### Task directions
Only the lines holding the string "class" are needed; copy each of them from the data.

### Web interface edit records
*** Begin section ***

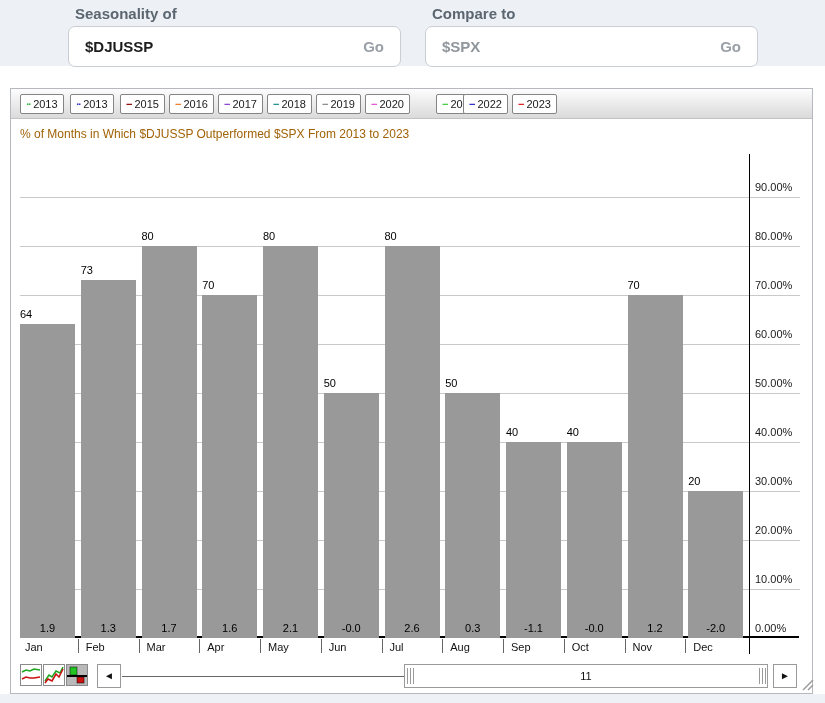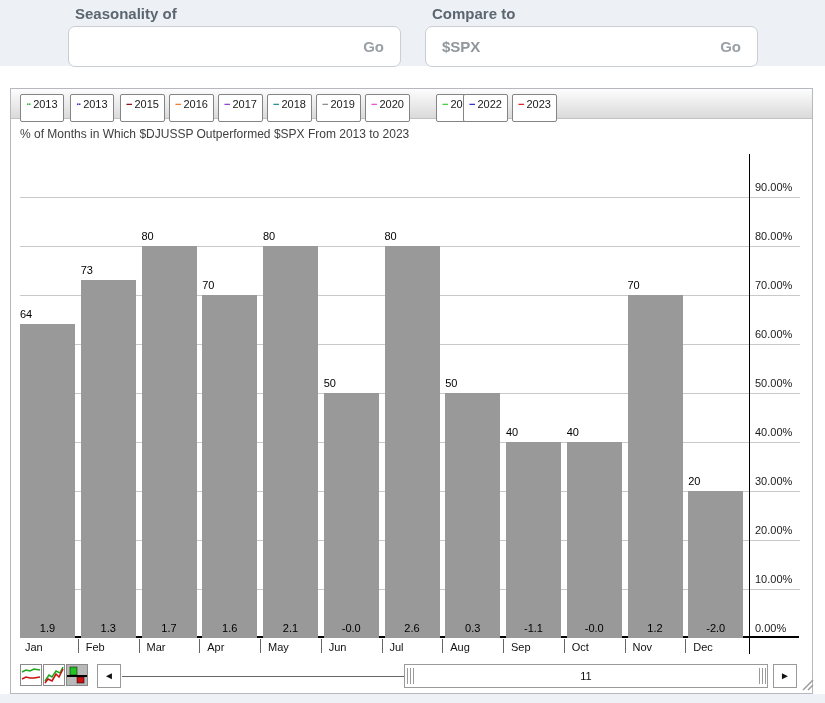--- a/index.html
+++ b/index.html
@@ -62,6 +62,7 @@
   <div class="header">
     <div class="fld-label" style="left:75px">Seasonality of</div>
     <div class="inputbox" style="left:68px">
+      <span class="val">$DJUSSP</span>
       <span class="go">Go</span>
     </div>
     <div class="fld-label" style="left:432px">Compare to</div>

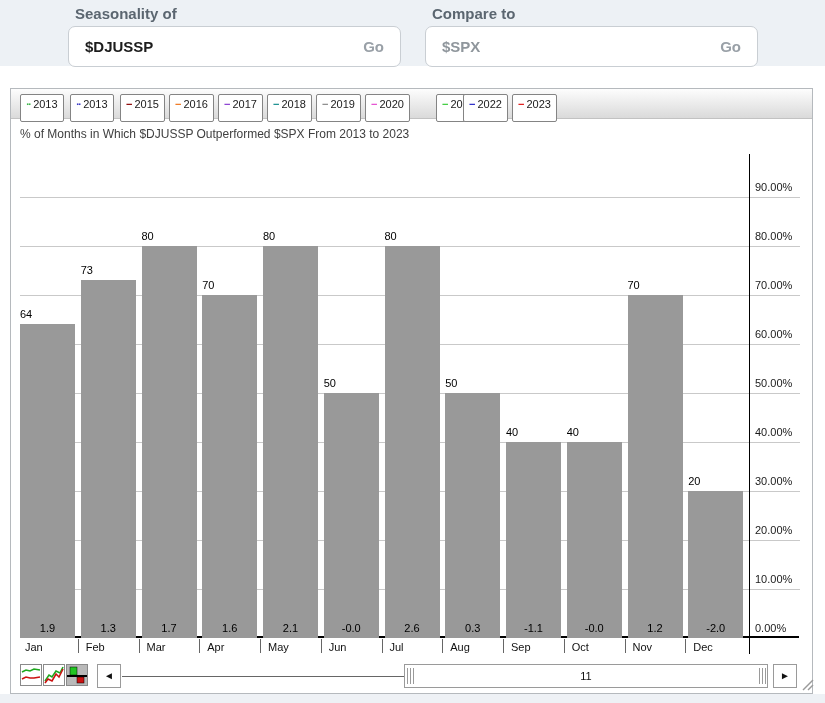--- a/index.html
+++ b/index.html
@@ -20,7 +20,7 @@
             background:#fff; border:1px solid #b5b9bd; }
   .legend-row { position:absolute; left:0; top:0; width:801px; height:30px;
                 background:linear-gradient(#fdfdfd,#dadada); border-bottom:1px solid #c2c2c2; }
-  .legend-btn { position:absolute; top:5px; height:28px; background:#fff; border:1px solid #848484;
+  .legend-btn { position:absolute; top:5px; height:20px; background:#fff; border:1px solid #848484;
                 border-radius:2px; font-size:11px; color:#1a1a1a; padding:0 5px; line-height:18px;
                 cursor:pointer; white-space:nowrap; }
   .legend-mark { font-weight:bold; margin-right:3px; letter-spacing:-1px; }

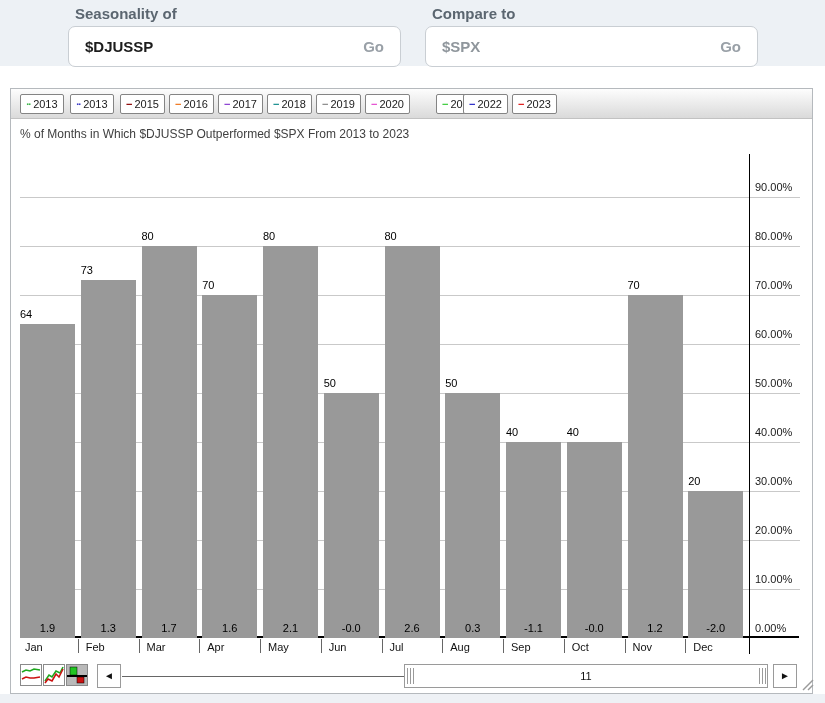--- a/index.html
+++ b/index.html
@@ -24,7 +24,7 @@
                 border-radius:2px; font-size:11px; color:#1a1a1a; padding:0 5px; line-height:18px;
                 cursor:pointer; white-space:nowrap; }
   .legend-mark { font-weight:bold; margin-right:3px; letter-spacing:-1px; }
-  .chart-title { position:absolute; left:9px; top:38px; font-size:12px; color:#404040; }
+  .chart-title { position:absolute; left:9px; top:38px; font-size:12px; color:#a16207; }
 
   .gridline { position:absolute; height:1px; background:#c9c9c9; }
   .bar { position:absolute; background:#999999; }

*** End section ***

### Output below
   <div class="header">
     <div class="fld-label" style="left:75px">Seasonality of</div>
     <div class="inputbox" style="left:68px">
+      <span class="val">$DJUSSP</span>
       <span class="go">Go</span>
     <div class="fld-label" style="left:432px">Compare to</div>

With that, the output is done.